The need to visualise the exposure of PS on the membrane of living cells in culture or in vivo, has promoted the development of genetically encoded biosensors. These biosensors are typically based on the PS-binding domains of various PS-recognizing proteins. For instance, milk fat globule-epidermal growth factor-factor 8 (MFG-E8), also known as lactadherin, is an opsonin expressed by a variety of cells, including both professional and non-professional phagocytes . MFG-E8 consists of four functional domains: two epidermal growth factor domains (EGF1 and EGF2), as well as C1 and C2 domains like those found in coagulation factors V and VIII . MFG-E8 tightly binds to the exposed PS through its C2 domain in a calcium-independent manner [25, 26]. Therefore, the C2 domain of MFG-E8 can be used to develop a sensitive probe for PS exposed on cell surfaces, overcoming several challenges presented by the aforementioned tools. It has been demonstrated that the C2 domain binds to PS more sensitively and efficiently than annexin A5, enabling the detection of lower levels of PS and cell apoptosis at earlier stages compared to other available tools . The microinjection of a plasmid encoding MFG-E8 fused to red fluorescent protein mCherry into C. elegans has allowed visualisation of PS in vivo on necrotic neurons after dysregulated Ca2+ influx, which induced excitotoxicity . PS labelling on living cells has also been achieved using the C2 domain alone [28, 29]. The fusion of the C2 domain with green fluorescent protein enables the monitoring of the endogenous distribution of PS in intact S. cerevisiae and various mammalian cells [28, 29]. However, this approach is not suitable for labelling PS on the external surface of the cells and thus cannot be used to investigate the mechanisms and the role of PS exposure. Therefore, our aim was to develop a genetically encoded probe for sensitive and selective PS labelling in both in vitro cell cultures and ex vivo and in vivo tissues. We utilised the C2 domain of MFG-E8 for sensitive and selective PS binding and fused it to either red fluorescent protein mKate  or the self-labelling enzyme SNAP-tag® . We characterised our PS probe on artificial hybrid bilayer lipid membranes and in different mammalian cell cultures, demonstrating its applicability as a biomarker for sensitive and selective PS labelling in tissue after non-invasive AAV delivery.
Materials and methods
The modelling of the structure of fused recombinant proteins
The structures of fused recombinant C2-mKate and C2-SNAP proteins were predicted using de novo modelling tools Robetta , Raptor-X  and artificial intelligence tool AlphaFold 2 [34, 35]. The quality of the obtained models was assessed using VoroMQA , ProSA , QMEANDisCo , and ProQ2  values and the optimal model for each protein was chosen (Additional file 1: Tables S1, S2). The selected protein models for C2-mKate and C2-SNAP were aligned to PDB structures of individual domains (C2—PDB ID:2L9L , mKate—PDB ID:3BXC , SNAP-tag—PDB ID:3KZZ) using the PyMOL program.

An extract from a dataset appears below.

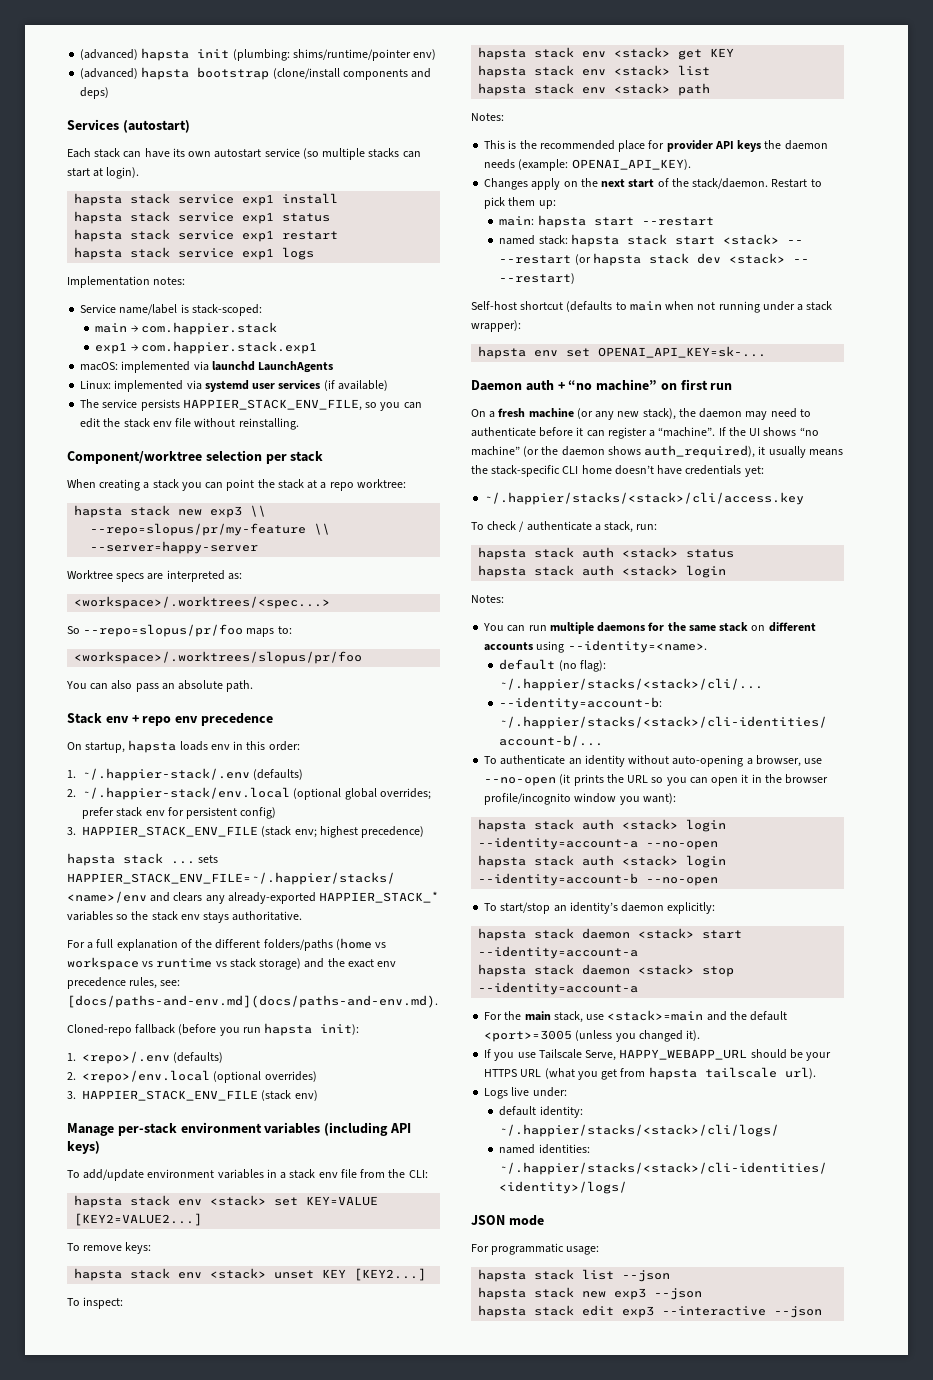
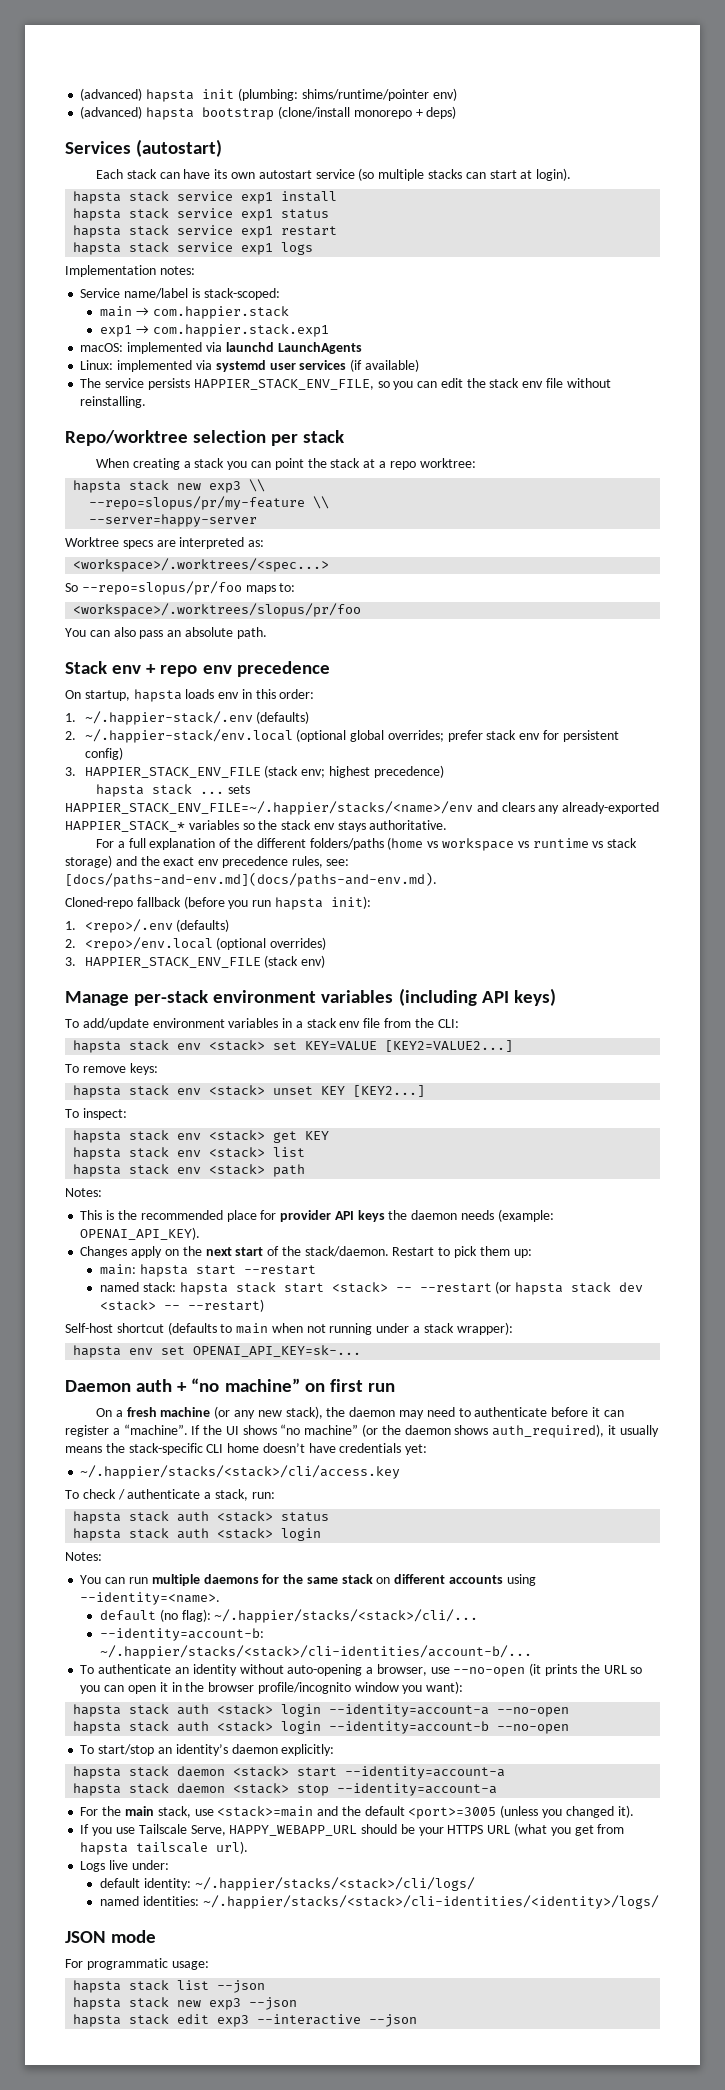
- (advanced) hapsta bootstrap (clone/install components and deps)
+ (advanced) hapsta bootstrap (clone/install monorepo + deps)
- Component/worktree selection per stack
+ Repo/worktree selection per stack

Plasmids for fused protein expression
All plasmids in this study were obtained using traditional molecular cloning techniques. For recombinant protein expression, fused proteins were cloned into pET-21a(+) plasmid. The open reading frame of the C2 domain was amplified using mouse tissue DNA as a template and Thermo Fisher Scientific Phusion Flash High-Fidelity PCR Master Mix, following manufacturer’s recommendations. The pET-C2 plasmid was obtained by ligating NdeI and HindIII restriction fragments of pET21a(+) vector and C2 PCR product. For protein fusion, flexible peptide linker was used . The SNAP-tag gene was amplified from a plasmid kindly gifted by Heppenstall , and the mKate gene was amplified from pAAV-GFAP-mKate plasmid (Addgene #99129, RRID:Addgene_99129) with primers that inserted XhoI and HindIII restriction sites. The SNAP-tag or mKate amplicons were ligated into the pET-21a(+) plasmid after restriction with HindIII and XhoI. The sequences of all constructs are provided in Additional file 2.
The mutagenesis of C2 domain
To obtain the inactive C2 domain, substitutions were made at Lys24 and Lys45, replacing them with asparagines. Site-directed mutagenesis was performed for the Lys24 substitution using specific primers (F: 5′-CAGCTACAATACATGGAACC-3′ and R: 5′-CTGGAGGCTGACATCTGGCT-3′) for PCR amplification with Thermo Fisher Scientific Phusion Flash High-Fidelity PCR Master Mix. Similarly, site-directed mutagenesis for the Lys45 substitution was carried out using specific primers F: 5′-TCAGGGCAATATCAATGCCT-3′ and R: 5′-TTATCCAGCCTTCCCAAGTG-3′. The resulting pET21a-C2m2 plasmid was used to construct pET21a-C2m2-SNAP and pET21a-C2m2-mKate plasmids, following the procedure described above.
pAAV plasmid for virus production
The plasmids for virus production were designed to carry astrocyte specific promoter GFAP sequence from pAAV-GFAP-mKate plasmid (Addgene plasmid #99129, RRID:Addgene_99129). Signal peptide sequence (UniProtKB/Swiss-Prot Accession Number: P21956)  was introduced to ensure the secretion of fused proteins.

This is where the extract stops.